Narkoba menjadi ladang subur meraup uang. Ketika di negeri ini ada 3,2 juta penyalah guna dan setiap orang menghasilkan Rp 300.000 per hari, misalnya, tidak kurang dari Rp 960 miliar uang belanja untuk narkoba per hari. Kasus-kasus pabrik sabu dan pengedar dengan jumlah triliun rupiah menunjukkan narkoba beraroma bisnis yang dekat dengan urusan kekerasan, sindikat plus mafia.
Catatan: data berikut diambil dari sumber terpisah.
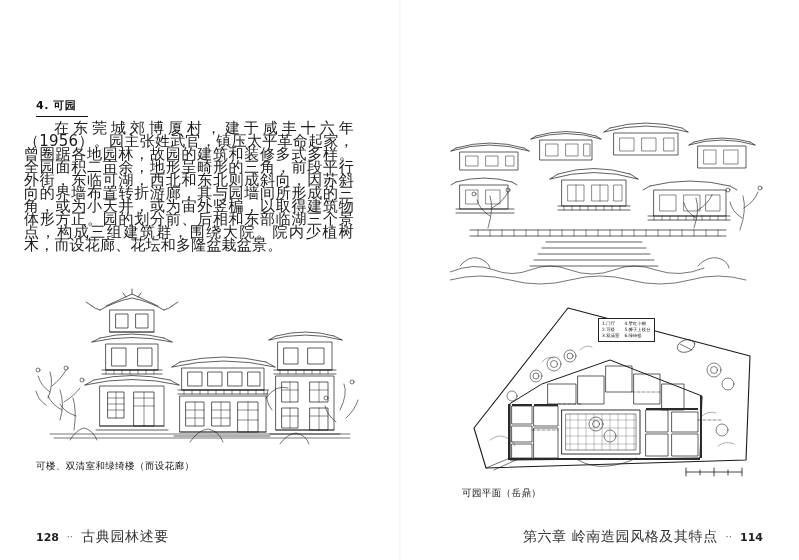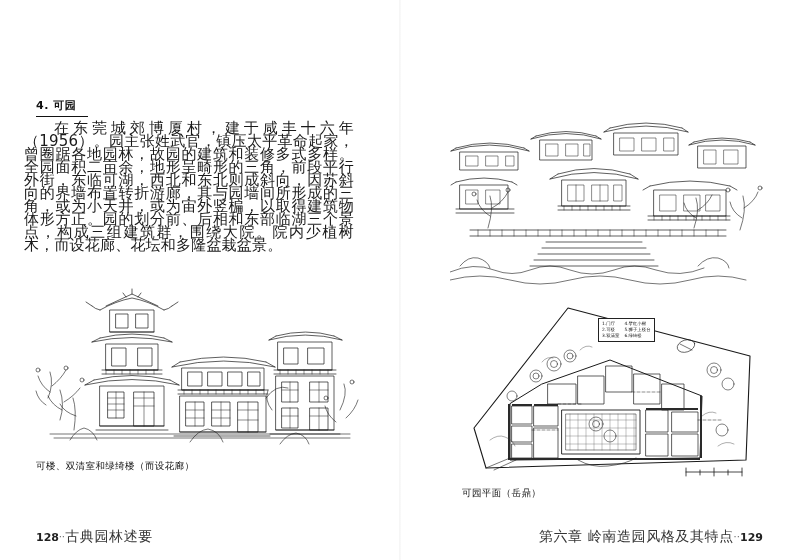--- a/index.html
+++ b/index.html
@@ -49,21 +49,21 @@
     font-size:9.5px;color:#111;letter-spacing:0.4px;white-space:nowrap;
   }
   .cap-left{left:36px;top:460px;}
   .cap-right-top{left:455px;top:288px;}
   .cap-right-bottom{left:462px;top:487px;}
 
   
   .folio{
     position:absolute;bottom:14px;
     font-size:10px;color:#222;letter-spacing:0.6px;
-    display:flex;align-items:center;gap:0;
+    display:flex;align-items:center;gap:8px;
   }
   .folio-left{left:36px;}
   .folio-right{right:36px;margin-top:16px;}
   .folio .num{font-weight:bold;font-size:11px;letter-spacing:0;}
   .folio .dots{font-size:8px;color:#444;}
   .folio .txt{font-size:14px;color:#333;}
 
   
   .fig{position:absolute;}
   .fig svg{display:block;}
@@ -412,16 +412,16 @@
 
   <div class="folio folio-left">
     <span class="num">128</span>
     <span class="dots">··</span>
     <span class="txt">古典园林述要</span>
   </div>
 
   <div class="folio folio-right">
     <span class="txt">第六章 岭南造园风格及其特点</span>
     <span class="dots">··</span>
-    <span class="num">129</span>
+    <span class="num">114</span>
   </div>
 
 </div>
 
 </body></html>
Aparat kepolisian menjadi ujung tombak menangani segala hal, mulai dari maling ayam, kejahatan ekonomi, sampai terorisme, termasuk narkoba. Kita hargai gebrakan mereka, termasuk pemberantasan judi, terorisme, dan pembalakan liar.
Awalnya Polri terlihat tertatih-tatih dan disikapi skeptis. Kemudian ternyata polisi menunjukkan kemampuan. Sebagai penegak hukum, posisi polisi berbeda dengan yang lain, misalnya jaksa. Polisi adalah penegak hukum yang progresif. Tak ada waktu bagi mereka untuk membuka buku sebelum mengambil keputusan. Dalam hitungan detik keputusan harus diambil.
Benar kata Prof Satjipto Rahardjo. Polisi disebutnya penegak hukum jalanan, jaksa sebagai penegak hukum gedongan. Mereka berada langsung di medan perang.
Kita apresiasi pengungkapan kasus-kasus narkoba. Kejadian-kejadian itu hendaknya mengentakkan perasaan dan perubahan sikap tegas dalam menangani kasus-kasus narkoba; keluar dari sikap cuek terhadap penyakit kronis dan masa depan bangsa ini.